American International Group is reducing its stock buybacks to bulk up its capital as part of its efforts to transition to federal oversight as a systemically important financial institution (SIFI), president and CEO Robert Benmosche acknowledged today.
As part of that effort, AIG is supporting legislation proposed last week in both the House and Senate that would allow the Federal oversight to use current insurance accounting tools instead of “bank-centric metrics,” Benmosche said.
Benmosche’s comments were made in response to a question by Randy Binner, a stock analyst at FBR Capital Markets in Arlington, Va., during AIG’s quarterly call with analysts following the release of its first quarter earnings last night.
It came against the background of disclosure by the Federal Reserve Board last week that AIG and Prudential Financial, both of whom have been designated as SIFIs, and therefore subject to federal oversight, will receive such oversight through a “cross-disciplinary special unit” called the Large Institution Supervision Coordinating Committee (LISCC).
According to the Fed statement, AIG and Prudential are on a list of 15 U.S. and foreign financial firms that “may pose elevated risks to U.S. financial stability” and so will receive additional supervision.
The statement said the LISCC is a Federal Reserve System-wide committee, chaired by the director of the Fed’s Division of Banking Supervision and Regulation, which is tasked with overseeing the supervision of the largest, most systemically important financial institutions in the United States.
The LISCC is comprised of senior officers representing various functions at the Board and Reserve Banks, bringing an interdisciplinary and cross-firm perspective to the supervision of these large financial institutions, the Fed said.

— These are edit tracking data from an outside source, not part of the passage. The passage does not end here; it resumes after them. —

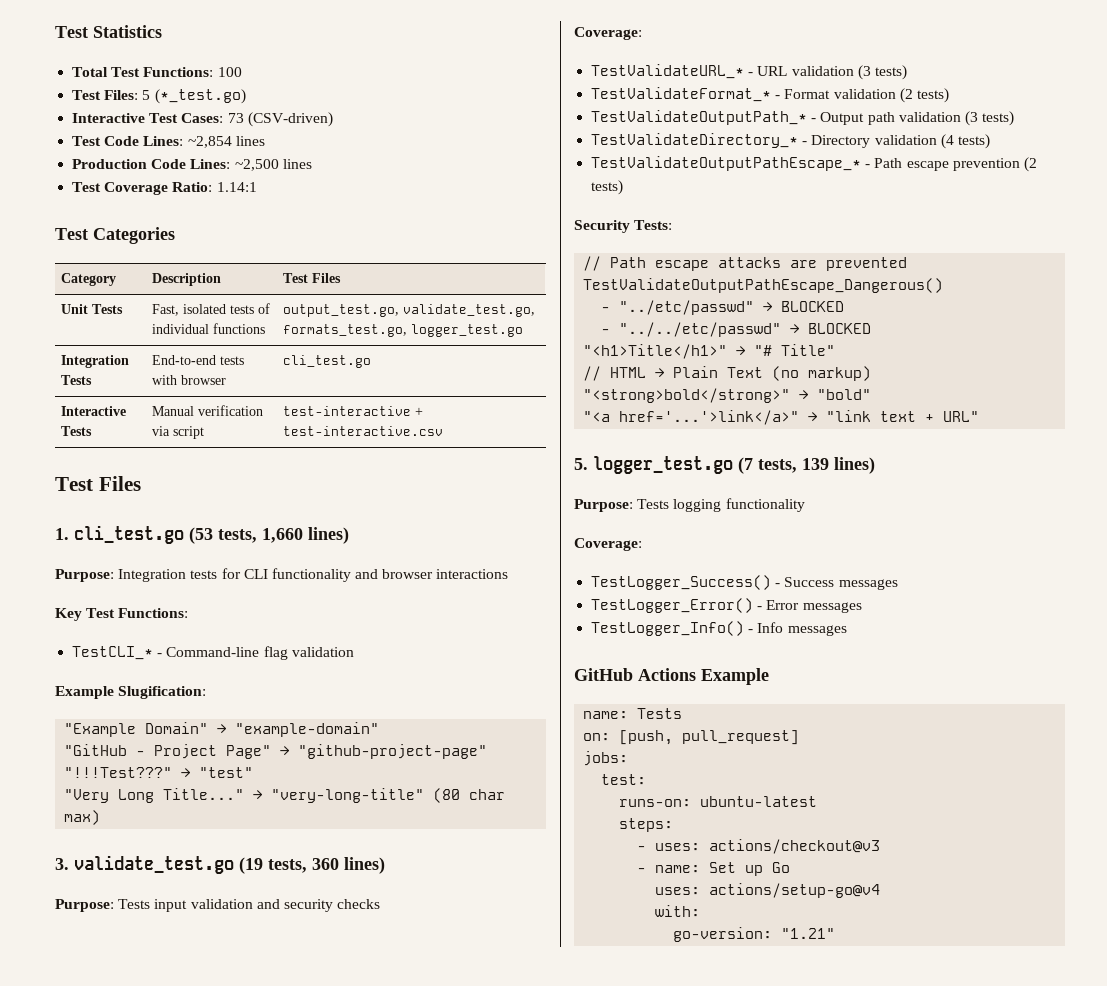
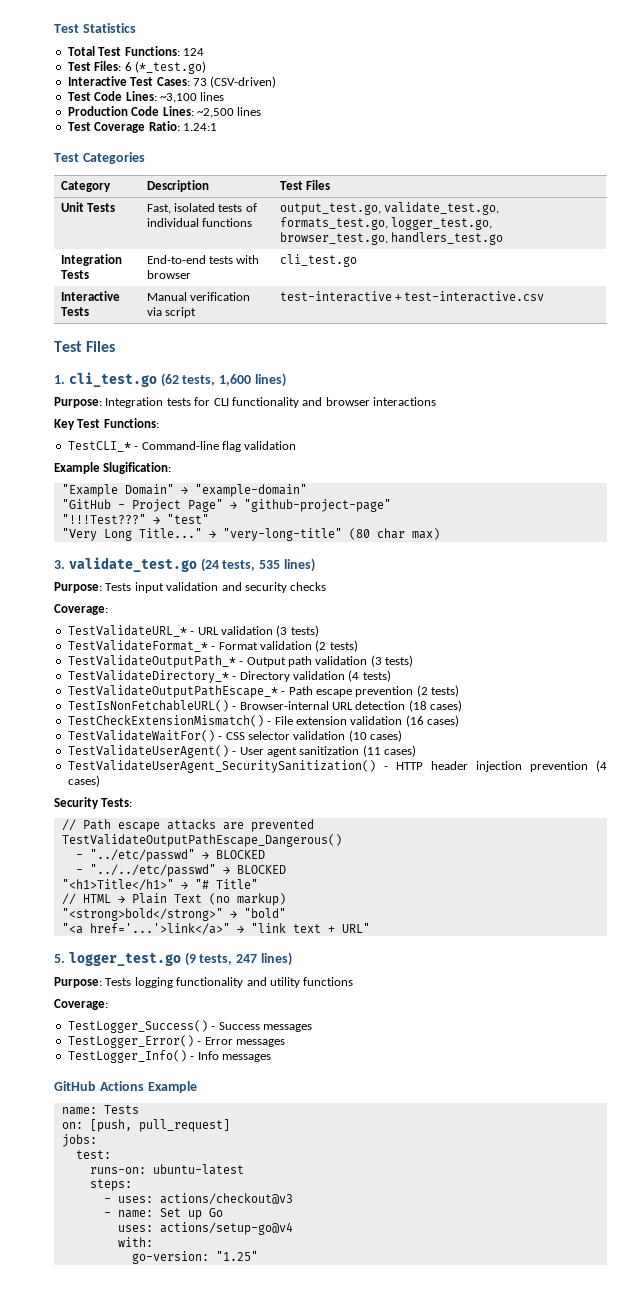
- Total Test Functions: 100
+ Total Test Functions: 124
- Test Files: 5 (*_test.go)
+ Test Files: 6 (*_test.go)
- Test Code Lines: ~2,854 lines
+ Test Code Lines: ~3,100 lines
- Test Coverage Ratio: 1.14:1
+ Test Coverage Ratio: 1.24:1
- Unit Tests | Fast, isolated tests of individual functions | output_test.go, validate_test.go, formats_test.go, logger_test.go
+ Unit Tests | Fast, isolated tests of individual functions | output_test.go, validate_test.go, formats_test.go, logger_test.go, browser_test.go, handlers_test.go
- 1. cli_test.go (53 tests, 1,660 lines)
+ 1. cli_test.go (62 tests, 1,600 lines)
- 3. validate_test.go (19 tests, 360 lines)
+ 3. validate_test.go (24 tests, 535 lines)
+ TestIsNonFetchableURL() - Browser-internal URL detection (18 cases)
+ TestCheckExtensionMismatch() - File extension validation (16 cases)
+ TestValidateWaitFor() - CSS selector validation (10 cases)
+ TestValidateUserAgent() - User agent sanitization (11 cases)
+ TestValidateUserAgent_SecuritySanitization() - HTTP header injection prevention (4 cases)
- 5. logger_test.go (7 tests, 139 lines)
+ 5. logger_test.go (9 tests, 247 lines)
- Purpose: Tests logging functionality
+ Purpose: Tests logging functionality and utility functions
- go-version: "1.21"
+ go-version: "1.25"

Benmosche made mention of this when he told Binner that AIG reduced its stock buybacks in the first quarter as part of its effort to prepare for federal regulation, which will begin next year, or the so-called “stress test,” or Comprehensive Capital Analysis and Review (CCAR), that large bank holding companies now undergo annually. AIG and Prudential will be subject to this test starting next year.
He said the buybacks have been reduced with an eye on coming Fed oversight. “We want to make sure that we satisfy, especially the coverage ratio, more than they’re asking us to do, and we’re in dialogue with them,” Benmosche said. He added that AIG will accelerate this process after it removes International Leasing Financing Corporation from its book when it completes sale of ILFC to AerCap Holdings, a foreign group, in the second quarter.